Sensorless fault detection method for photovoltaic systems through mapping the inherent characteristics of PV plant site: Simple and practical


Yurtseven K., KARATEPE E., Deniz E.

SOLAR ENERGY, cilt.216, ss.96-110, 2021 (SCI-Expanded, Scopus) identifier identifier

  • Yayın Türü: Makale / Tam Makale
  • Cilt numarası: 216
  • Basım Tarihi: 2021
  • Doi Numarası: 10.1016/j.solener.2021.01.011
  • Dergi Adı: SOLAR ENERGY
  • Derginin Tarandığı İndeksler: Science Citation Index Expanded (SCI-EXPANDED), Scopus, Academic Search Premier, PASCAL, Aerospace Database, Applied Science & Technology Source, Communication Abstracts, Compendex, Computer & Applied Sciences, Environment Index, Geobase, INSPEC, Metadex, Civil Engineering Abstracts
  • Sayfa Sayıları: ss.96-110
  • Anahtar Kelimeler: Photovoltaic (PV) power systems, Fault detection, Sensorless, Cloudy-sky, Operation Maintenance (O&M), Practical implementation
  • Dokuz Eylül Üniversitesi Adresli: Evet

Özet

Research on monitoring and fault detection systems for photovoltaic plants is significantly increasing with the continual development in technologies and the availability of qualified data.
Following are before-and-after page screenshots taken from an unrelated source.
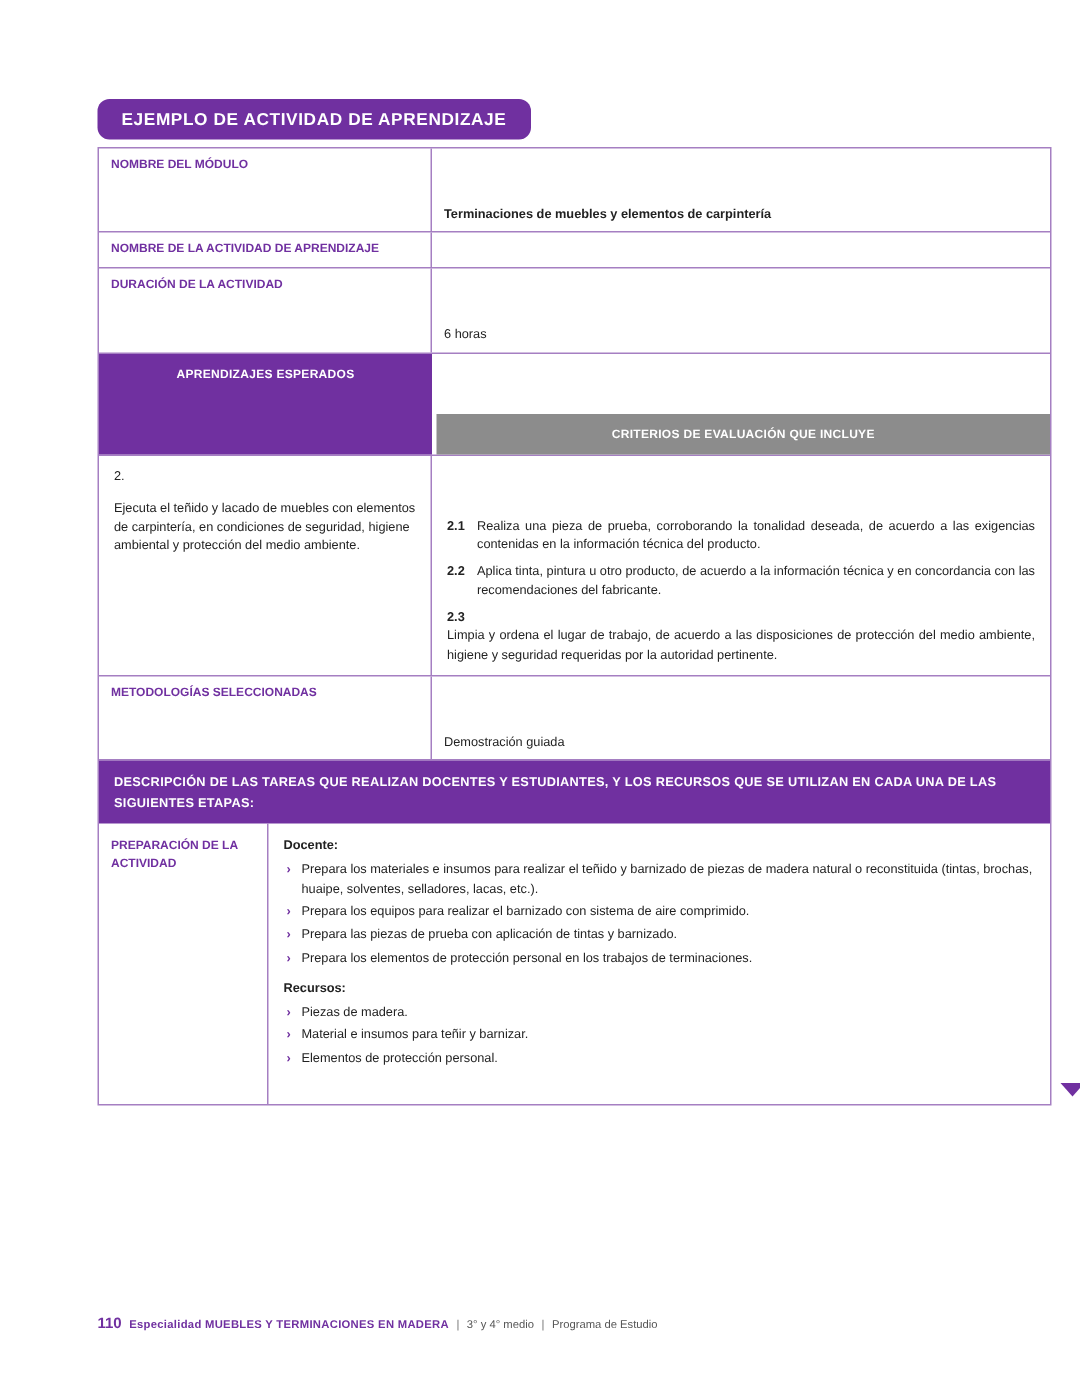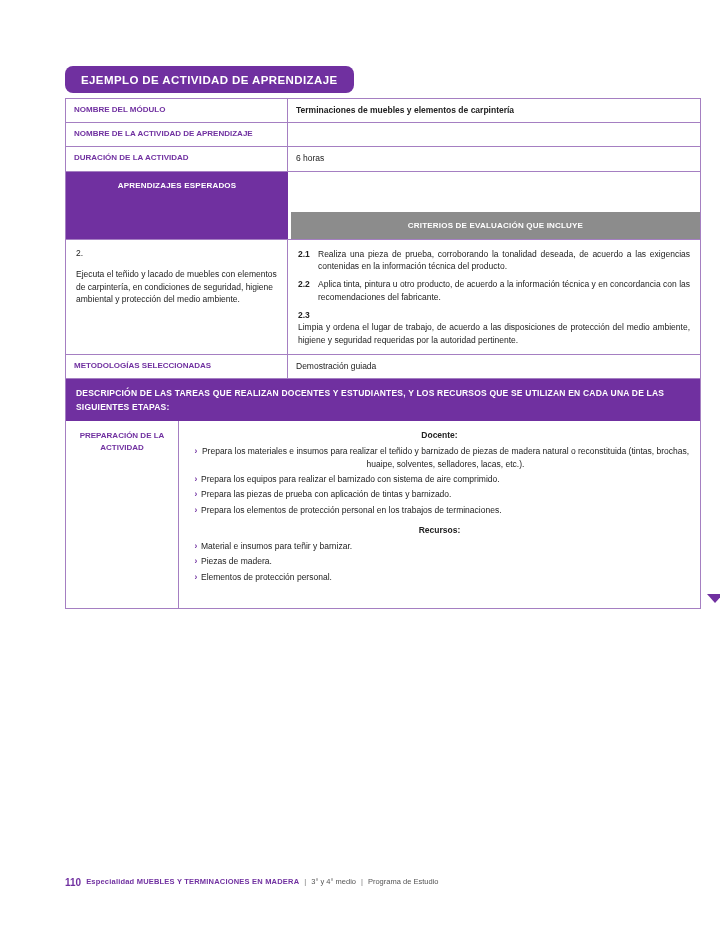--- a/index.html
+++ b/index.html
@@ -23,7 +23,7 @@
     width:222px;min-width:222px;border-right:1px solid var(--border-purple);
     padding:6px 8px;color:var(--purple);font-weight:700;font-size:8px;line-height:1.35;
   }
-  .cv{flex:1;padding:6px 8px;font-size:8.5px;color:#222;line-height:1.35;}
+  .cv{flex:1;padding:6px 8px;font-size:8.5px;color:#222;line-height:1.35;margin-top:32px;}
   .cv.bold{font-weight:700;}
   .hdr .hl{
     width:222px;min-width:222px;background:var(--purple);color:#fff;font-weight:700;

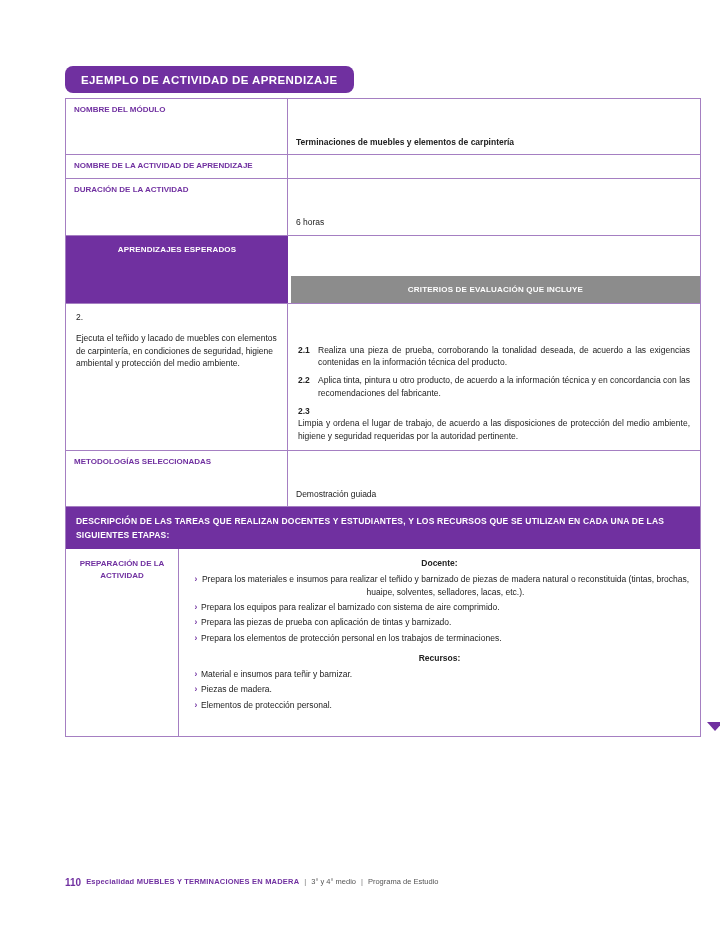--- a/index.html
+++ b/index.html
@@ -18,7 +18,7 @@
   }
   .tbl{border:1px solid var(--border-purple);}
   .r{display:flex;border-bottom:1px solid var(--border-purple);}
-  .tbl > .r:last-child{border-bottom:none;text-align:center;}
+  .tbl > .r:last-child{border-bottom:none;}
   .cl{
     width:222px;min-width:222px;border-right:1px solid var(--border-purple);
     padding:6px 8px;color:var(--purple);font-weight:700;font-size:8px;line-height:1.35;

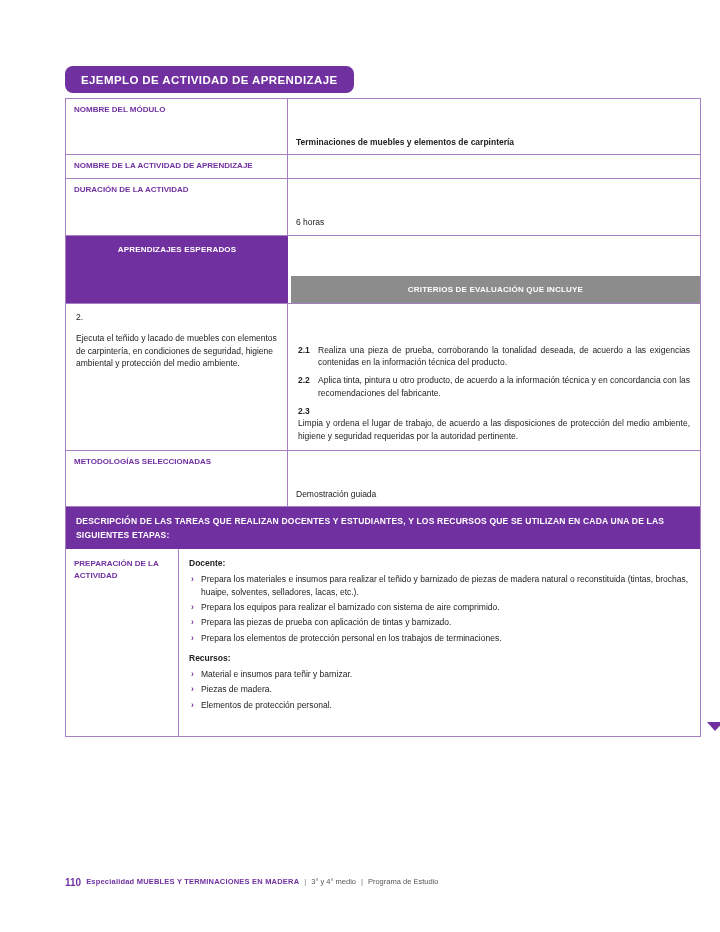--- a/index.html
+++ b/index.html
@@ -149,11 +149,11 @@
           <ul>
             <li>
               <span class="bullet"></span>
-              <span>Material e insumos para teñir y barnizar.</span>
+              <span>Piezas de madera.</span>
             </li>
             <li>
               <span class="bullet"></span>
-              <span>Piezas de madera.</span>
+              <span>Material e insumos para teñir y barnizar.</span>
             </li>
             <li>
               <span class="bullet"></span>

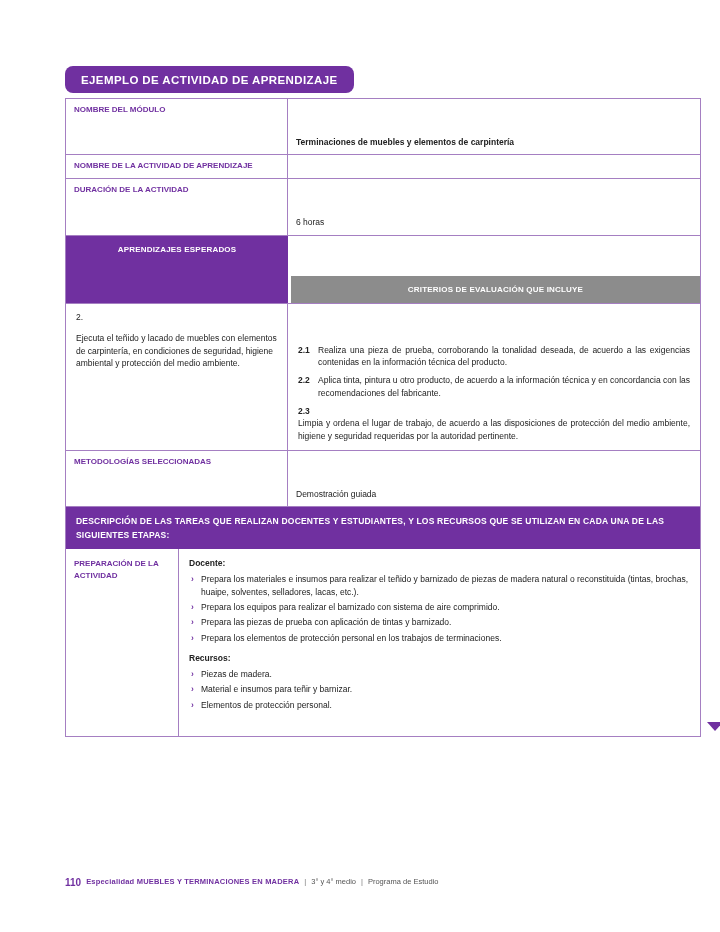--- a/index.html
+++ b/index.html
@@ -60,7 +60,7 @@
     border-left:8px solid transparent;border-right:8px solid transparent;
     border-top:9px solid var(--purple);
   }
-  .footer{position:absolute;left:65px;top:877px;display:flex;align-items:flex-start;gap:5px;}
+  .footer{position:absolute;left:65px;top:877px;display:flex;align-items:center;gap:5px;}
   .pn{color:var(--purple);font-weight:700;font-size:10px;}
   .sp{color:var(--purple);font-weight:700;font-size:7.5px;letter-spacing:.2px;}
   .sep{color:#777;font-size:7.5px;}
Nevertheless, many gaps still exist that need to be addressed. The electrical output of PV plants in various weather conditions is very close to those obtained under fault conditions. For a large scale PV plant, it is very crucial to utilize the data in the decision-making process without using external sensors or performing simulation studies that require detailed parameters of the plant. The main challenge here is to automatically rationalize the collected data in order to make a decision on distinguishing between faulty and natural outputs. This paper proposes a method for distinguishing faults and inherent changes in the PV plant's output to help O&M crews identify and fix system issues. The proposed method has the ability to map the inherent characteristics of the PV plant by using only the data received from inverters without using additional equipment or detailed models. It has been developed by analyzing the working mechanisms of several large scale PV plants installed in Turkey. The proposed method can easily be implemented in a newly installed or existing PV plant. The novelty of this study is detecting abnormal operations in a PV plant even under low irradiance and cloudy-sky conditions without using any irradiance and temperature sensors. The effectiveness of the proposed method is shown in rooftop and ground-mounted PV plants.